▶ [PROBLEM TO WORK ON]
In the entries below, find the line containing "box-shadow: inset 0 -3px 0 #1f7ec0;" and the line containing "position: absolute; left: 26px;". Copy those two lines and everything between them exactly, and only that.

▶ [SUPPLIED RECORDS]
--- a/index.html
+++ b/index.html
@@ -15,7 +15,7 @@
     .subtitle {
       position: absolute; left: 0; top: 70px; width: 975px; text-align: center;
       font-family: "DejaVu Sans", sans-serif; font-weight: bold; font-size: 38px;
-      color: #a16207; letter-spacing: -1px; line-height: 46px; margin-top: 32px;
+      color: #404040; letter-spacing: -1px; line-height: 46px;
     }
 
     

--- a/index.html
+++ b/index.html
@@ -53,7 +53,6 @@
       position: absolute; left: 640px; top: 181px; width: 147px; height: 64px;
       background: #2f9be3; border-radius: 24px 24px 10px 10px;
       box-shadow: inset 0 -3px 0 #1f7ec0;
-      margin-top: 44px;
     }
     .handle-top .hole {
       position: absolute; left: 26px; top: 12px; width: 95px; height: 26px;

==

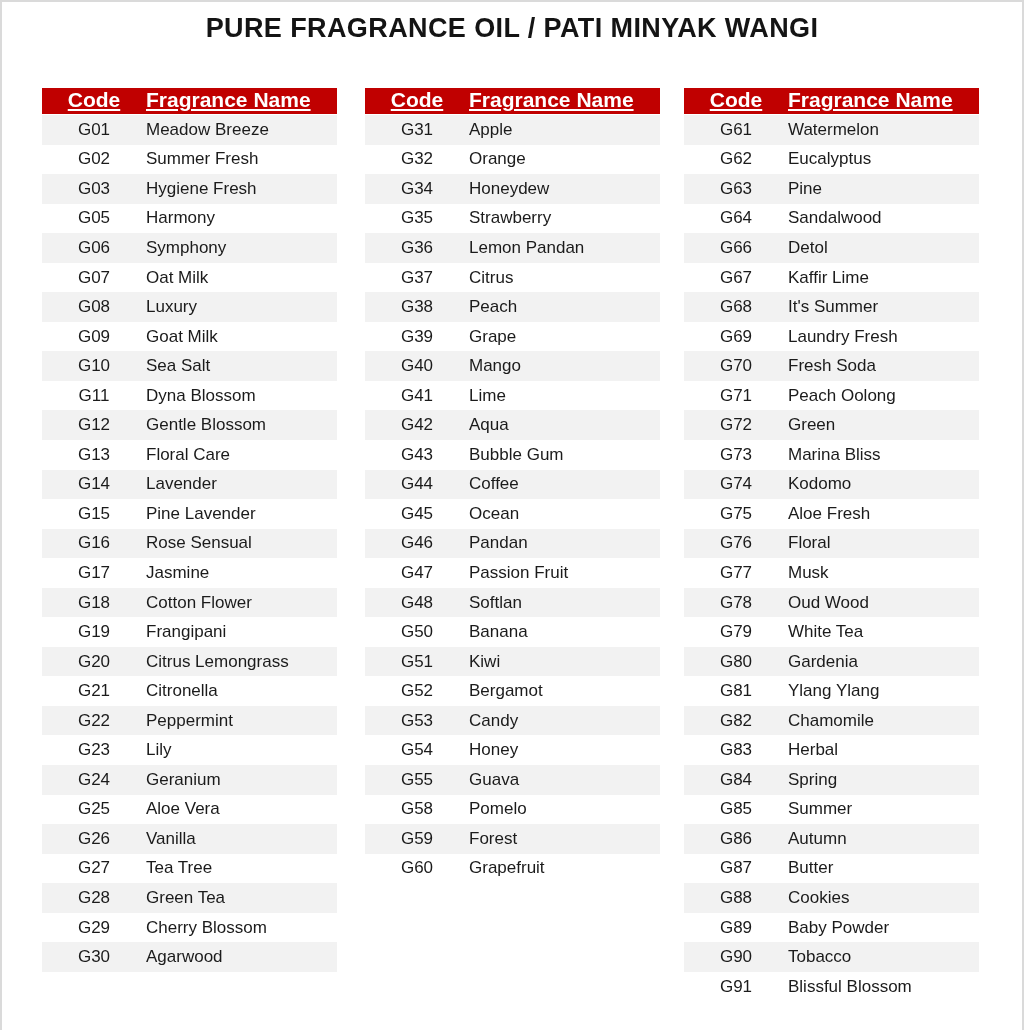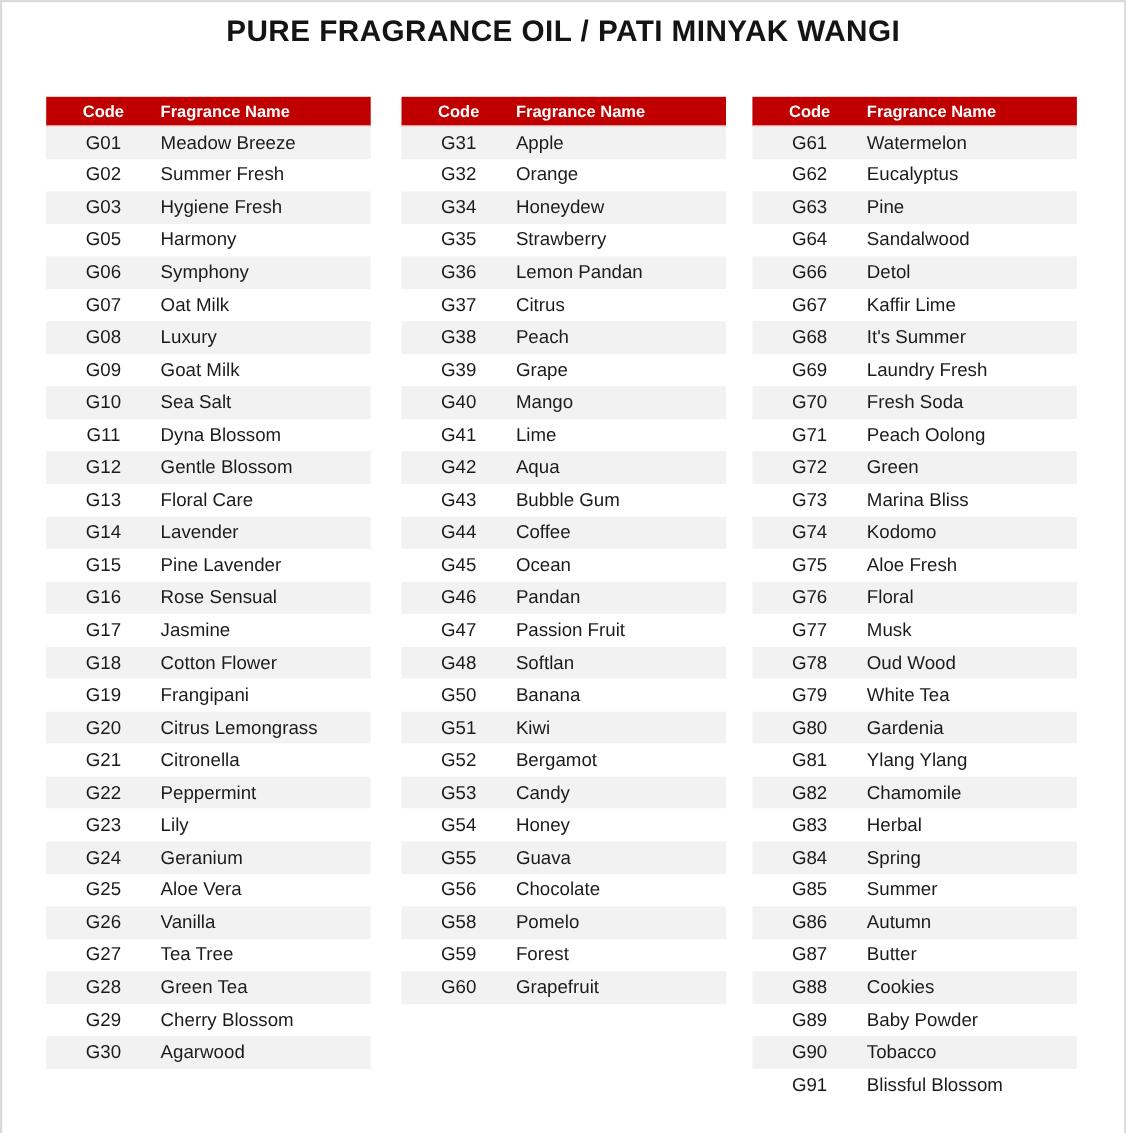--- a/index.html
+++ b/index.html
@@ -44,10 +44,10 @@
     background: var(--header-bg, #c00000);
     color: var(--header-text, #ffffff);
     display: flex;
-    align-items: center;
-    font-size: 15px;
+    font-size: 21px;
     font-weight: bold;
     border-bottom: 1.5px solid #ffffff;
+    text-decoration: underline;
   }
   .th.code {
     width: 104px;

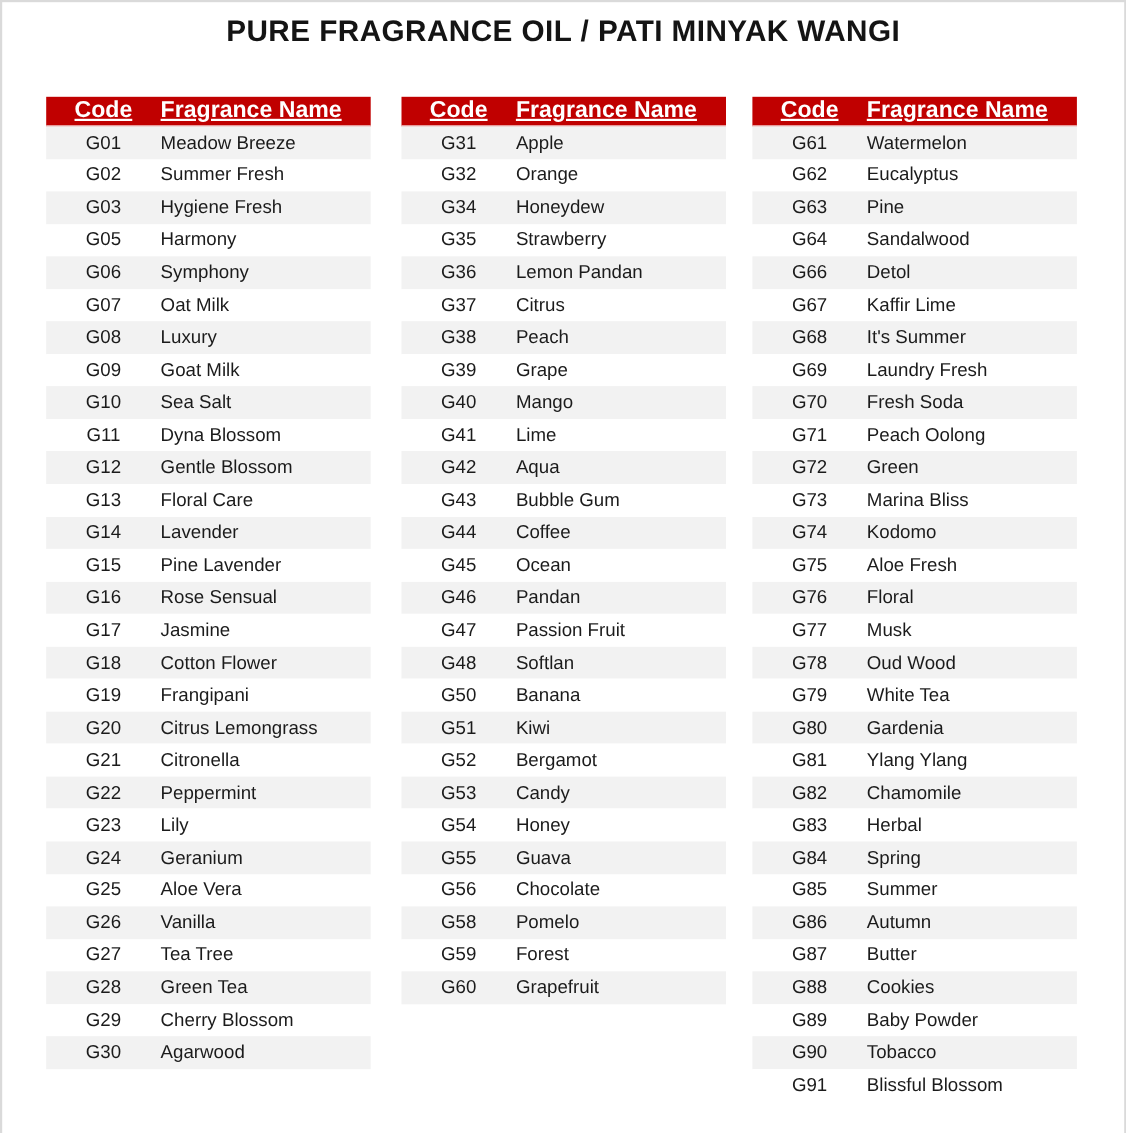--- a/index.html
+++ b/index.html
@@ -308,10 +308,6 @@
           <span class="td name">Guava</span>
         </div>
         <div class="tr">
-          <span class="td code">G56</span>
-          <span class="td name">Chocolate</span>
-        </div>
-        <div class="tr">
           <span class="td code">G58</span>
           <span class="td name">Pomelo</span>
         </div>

...

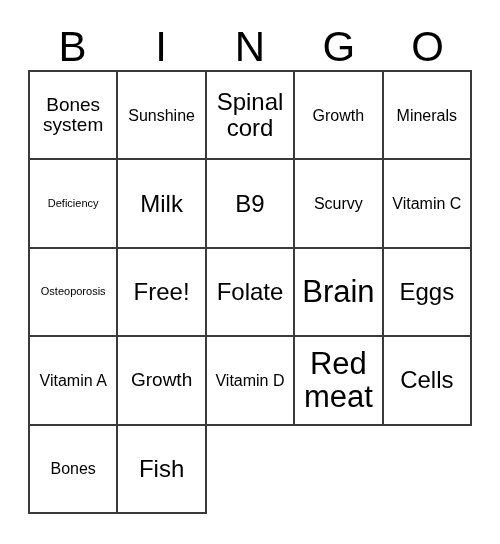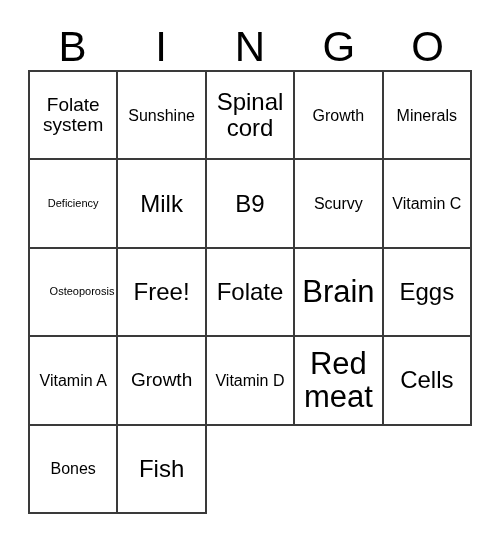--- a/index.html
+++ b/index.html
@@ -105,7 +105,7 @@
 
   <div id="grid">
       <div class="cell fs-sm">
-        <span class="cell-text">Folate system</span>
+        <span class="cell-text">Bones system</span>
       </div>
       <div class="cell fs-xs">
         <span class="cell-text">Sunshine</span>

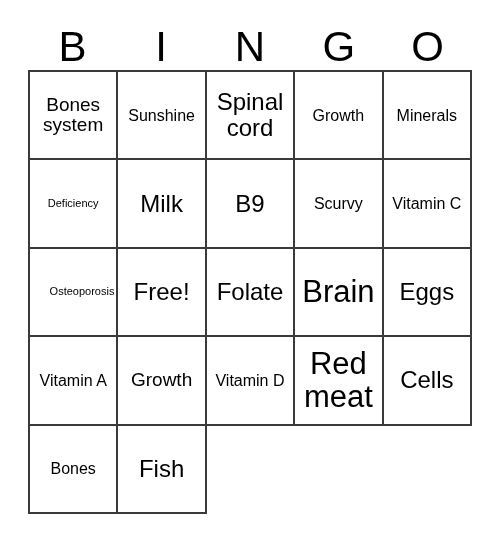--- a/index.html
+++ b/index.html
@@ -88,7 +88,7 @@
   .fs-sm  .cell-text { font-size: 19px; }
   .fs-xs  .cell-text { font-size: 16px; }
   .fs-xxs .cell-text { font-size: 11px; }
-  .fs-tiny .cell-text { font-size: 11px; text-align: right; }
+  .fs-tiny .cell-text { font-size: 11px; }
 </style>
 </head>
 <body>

▶ [RESULT OF THIS TASK]
       box-shadow: inset 0 -3px 0 #1f7ec0;
-      margin-top: 44px;
     }
     .handle-top .hole {
       position: absolute; left: 26px; top: 12px; width: 95px; height: 26px;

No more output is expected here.